L’homme et la bête se heurtèrent de plein fouet, dans un vacarme retentissant. Il étreignit l’animal entre ses bras puissants. Le lion passa ses énormes pattes autour de ces épaules, ses griffes crissant sur sa cuirasse. Il essaya de lui écraser la tête entre ses mâchoires, mordillant son heaume.
Maxime resserra son étreinte mortelle.
La bête griffa férocement l’armure, y imprimant de profonde rainures, mais les bras du chevalier se refermaient inexorablement sur leur proie. Désormais, le lion ne se débattait plus pour mordre ou pour tuer, mais pour échapper à l’étau qui le broyait. Ses rugissements se muèrent en hurlements de douleur. Il se tortilla, se cabra, tenta de donner des coups de dents, remonta ses pattes de derrière, raclant frénétiquement le torse cuirassé du chevalier. Puis ses hurlements se firent plus perçants, trahissant sa panique.
Dans un effort surhumain, l’homme croisa ses bras sur sa poitrine. On entendit craquer les os avec une netteté écœurante et un flot de sang jaillit de la gueule du félin. Le corps de l’animal fut agité de soubresauts et sa tête retomba sur le côté. Maxime dénoua ses mains. Echappant mollement à son étreinte, le cadavre de la bête s’effondra sur le sol, à ses pieds.
Sidéré, le groupe regarda le prodige humain debout devant eux, dans sa cuirasse maculée de sang et de coups de griffes. Ils venaient d’assister à l’impossible, il avait tué un lion sans armes, à la seule force de ses bras puissants !
« Alors sa, c’est… Commença Génis.
-Incroyable ! Finit Lloyd.
-Au delà ! Conclut Kratos.
-Bon, on va la fouiller votre grotte ?
-Euh, ouais.
-Une minute ! Voulez bien me faire un sort de soin ?
-Vous êtes blessé ?
-Non. Mais faites, je vous expliquerait.
-Bien. « Premiers Soins ! » »
Les traces de griffures sur l’armure de Maxime se refermèrent et disparurent.
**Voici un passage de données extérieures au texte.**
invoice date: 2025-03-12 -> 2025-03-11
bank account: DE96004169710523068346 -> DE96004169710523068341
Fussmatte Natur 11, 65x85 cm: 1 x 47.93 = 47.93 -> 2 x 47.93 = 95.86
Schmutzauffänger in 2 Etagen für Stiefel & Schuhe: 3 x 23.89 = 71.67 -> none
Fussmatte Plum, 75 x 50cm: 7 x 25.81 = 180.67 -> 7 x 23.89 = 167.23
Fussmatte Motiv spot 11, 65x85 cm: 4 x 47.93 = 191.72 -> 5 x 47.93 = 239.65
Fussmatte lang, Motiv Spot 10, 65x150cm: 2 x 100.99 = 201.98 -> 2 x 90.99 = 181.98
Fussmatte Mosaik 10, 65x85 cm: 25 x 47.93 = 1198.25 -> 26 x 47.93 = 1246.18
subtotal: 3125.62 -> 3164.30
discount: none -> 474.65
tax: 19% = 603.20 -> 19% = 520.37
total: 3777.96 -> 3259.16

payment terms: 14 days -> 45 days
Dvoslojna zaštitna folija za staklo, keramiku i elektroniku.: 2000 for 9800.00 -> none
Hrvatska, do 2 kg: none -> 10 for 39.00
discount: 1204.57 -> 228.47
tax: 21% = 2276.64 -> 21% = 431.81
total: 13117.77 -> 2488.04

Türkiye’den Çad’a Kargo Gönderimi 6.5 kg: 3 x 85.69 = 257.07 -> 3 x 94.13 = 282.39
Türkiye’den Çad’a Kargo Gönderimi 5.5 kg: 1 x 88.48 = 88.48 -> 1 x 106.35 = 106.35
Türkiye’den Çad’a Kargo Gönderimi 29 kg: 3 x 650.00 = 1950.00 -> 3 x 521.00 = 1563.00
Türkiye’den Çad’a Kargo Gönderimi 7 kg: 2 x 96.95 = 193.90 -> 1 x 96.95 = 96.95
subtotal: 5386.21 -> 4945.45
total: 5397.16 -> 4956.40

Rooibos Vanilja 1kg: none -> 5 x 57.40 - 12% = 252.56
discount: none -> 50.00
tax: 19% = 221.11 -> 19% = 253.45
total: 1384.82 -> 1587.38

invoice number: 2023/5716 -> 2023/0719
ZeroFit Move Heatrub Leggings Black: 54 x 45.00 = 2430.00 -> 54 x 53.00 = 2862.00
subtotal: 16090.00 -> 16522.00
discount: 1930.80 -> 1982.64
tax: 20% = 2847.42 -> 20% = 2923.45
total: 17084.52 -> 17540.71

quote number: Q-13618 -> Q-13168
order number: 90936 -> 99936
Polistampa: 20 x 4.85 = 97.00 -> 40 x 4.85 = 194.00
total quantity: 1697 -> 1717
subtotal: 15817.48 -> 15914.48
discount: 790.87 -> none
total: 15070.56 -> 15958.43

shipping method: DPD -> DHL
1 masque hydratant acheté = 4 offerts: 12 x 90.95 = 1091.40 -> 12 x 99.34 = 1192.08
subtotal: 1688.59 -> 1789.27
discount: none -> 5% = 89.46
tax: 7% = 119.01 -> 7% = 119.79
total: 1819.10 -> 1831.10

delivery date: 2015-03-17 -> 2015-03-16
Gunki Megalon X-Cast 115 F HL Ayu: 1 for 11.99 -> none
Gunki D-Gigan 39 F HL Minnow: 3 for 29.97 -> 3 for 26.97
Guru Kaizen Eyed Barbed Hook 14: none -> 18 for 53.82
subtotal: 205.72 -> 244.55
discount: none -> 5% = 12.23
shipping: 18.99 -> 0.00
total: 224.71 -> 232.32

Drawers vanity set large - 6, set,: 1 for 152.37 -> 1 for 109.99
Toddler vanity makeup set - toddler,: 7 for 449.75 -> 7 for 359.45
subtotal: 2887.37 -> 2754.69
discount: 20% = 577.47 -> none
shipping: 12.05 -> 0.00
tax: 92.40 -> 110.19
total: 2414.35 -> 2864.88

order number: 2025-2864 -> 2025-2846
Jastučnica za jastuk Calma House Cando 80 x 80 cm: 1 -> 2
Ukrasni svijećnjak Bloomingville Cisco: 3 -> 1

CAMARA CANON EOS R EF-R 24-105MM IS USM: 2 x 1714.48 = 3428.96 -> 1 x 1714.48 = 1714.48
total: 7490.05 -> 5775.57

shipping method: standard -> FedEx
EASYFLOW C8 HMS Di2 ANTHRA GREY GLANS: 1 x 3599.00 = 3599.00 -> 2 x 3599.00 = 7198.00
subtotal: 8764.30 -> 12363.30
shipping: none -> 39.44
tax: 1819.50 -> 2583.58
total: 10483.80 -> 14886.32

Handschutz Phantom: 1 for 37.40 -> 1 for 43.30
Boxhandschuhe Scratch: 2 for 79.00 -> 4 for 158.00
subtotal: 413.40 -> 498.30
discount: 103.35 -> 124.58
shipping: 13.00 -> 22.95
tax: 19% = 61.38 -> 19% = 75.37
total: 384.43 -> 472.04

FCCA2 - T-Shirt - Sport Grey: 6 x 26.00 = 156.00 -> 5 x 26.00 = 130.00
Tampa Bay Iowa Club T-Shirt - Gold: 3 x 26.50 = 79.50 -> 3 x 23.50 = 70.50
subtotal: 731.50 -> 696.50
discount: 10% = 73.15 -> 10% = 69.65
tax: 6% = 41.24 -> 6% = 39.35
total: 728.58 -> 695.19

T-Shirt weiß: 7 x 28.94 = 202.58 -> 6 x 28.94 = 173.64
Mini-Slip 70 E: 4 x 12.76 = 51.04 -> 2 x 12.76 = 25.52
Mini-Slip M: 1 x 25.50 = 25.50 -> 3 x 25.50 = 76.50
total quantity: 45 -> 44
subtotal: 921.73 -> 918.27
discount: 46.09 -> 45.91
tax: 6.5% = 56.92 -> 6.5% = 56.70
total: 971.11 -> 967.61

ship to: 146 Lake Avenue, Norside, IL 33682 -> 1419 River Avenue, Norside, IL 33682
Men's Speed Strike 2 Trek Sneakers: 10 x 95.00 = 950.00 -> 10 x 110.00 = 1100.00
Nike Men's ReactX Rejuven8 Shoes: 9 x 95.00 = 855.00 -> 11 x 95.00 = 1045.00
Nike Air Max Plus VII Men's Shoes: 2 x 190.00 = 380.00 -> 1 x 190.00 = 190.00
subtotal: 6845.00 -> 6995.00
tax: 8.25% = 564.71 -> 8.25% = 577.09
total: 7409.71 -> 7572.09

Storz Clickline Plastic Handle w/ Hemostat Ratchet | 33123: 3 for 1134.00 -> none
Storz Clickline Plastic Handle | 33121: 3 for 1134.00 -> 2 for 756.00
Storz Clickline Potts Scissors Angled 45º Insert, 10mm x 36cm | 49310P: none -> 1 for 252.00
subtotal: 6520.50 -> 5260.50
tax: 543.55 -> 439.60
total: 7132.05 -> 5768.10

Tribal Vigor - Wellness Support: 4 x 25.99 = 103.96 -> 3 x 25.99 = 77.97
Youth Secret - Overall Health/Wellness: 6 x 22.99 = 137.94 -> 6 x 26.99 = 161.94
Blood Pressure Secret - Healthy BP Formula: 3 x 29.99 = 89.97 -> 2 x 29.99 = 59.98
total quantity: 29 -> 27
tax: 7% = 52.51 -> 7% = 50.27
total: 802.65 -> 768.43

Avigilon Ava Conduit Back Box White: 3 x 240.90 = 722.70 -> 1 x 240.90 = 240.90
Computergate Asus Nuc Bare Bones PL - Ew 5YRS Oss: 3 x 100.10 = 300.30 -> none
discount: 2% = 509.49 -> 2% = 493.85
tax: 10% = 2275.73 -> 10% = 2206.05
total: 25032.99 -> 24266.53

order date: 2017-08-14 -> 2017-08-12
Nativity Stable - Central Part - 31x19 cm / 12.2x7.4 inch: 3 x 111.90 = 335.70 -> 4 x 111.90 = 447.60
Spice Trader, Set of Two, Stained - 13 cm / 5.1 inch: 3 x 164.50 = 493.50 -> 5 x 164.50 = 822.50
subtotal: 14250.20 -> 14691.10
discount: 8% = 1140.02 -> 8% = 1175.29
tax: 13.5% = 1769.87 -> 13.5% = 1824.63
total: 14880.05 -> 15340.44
« C’est quoi ce prodige ? J’ai déjà soigné bien des gens, mais jamais des armures.
-Mithril Noir. Résistant aux coups et à la plupart des magies, capable de se régénérer à l’aide de sorts de soins.
-Pourquoi le lion l’a abîmé alors ?
-Regarde ses griffes, elles sont ensorcelées au ténèbres.
-C’est une sorte de… lion domestique ? demanda Lloyd.
-Tous juste, sans doute placé ici pour protéger la grotte. Bon, allons y. »
Ils entrèrent dans la grotte. Il y avait des feux dans le fond et leurs lueur faisait briller de mille feux le plafond de la grotte. Il y avait un autel au milieu, et Régal s’y dirigea pour le fouiller.
A peine eut il posé ses mains dessus qu’un jet de flammes en jaillit, le carbonisant sur place. Ses cris d’agonies retentirent longtemps dans la caverne
Ils d’enterrer ses restes devant la grotte en attendant de lui faire une sépulture décente. Ils trouvèrent une carte et partirent, sombres, vers leur nouvelle destination.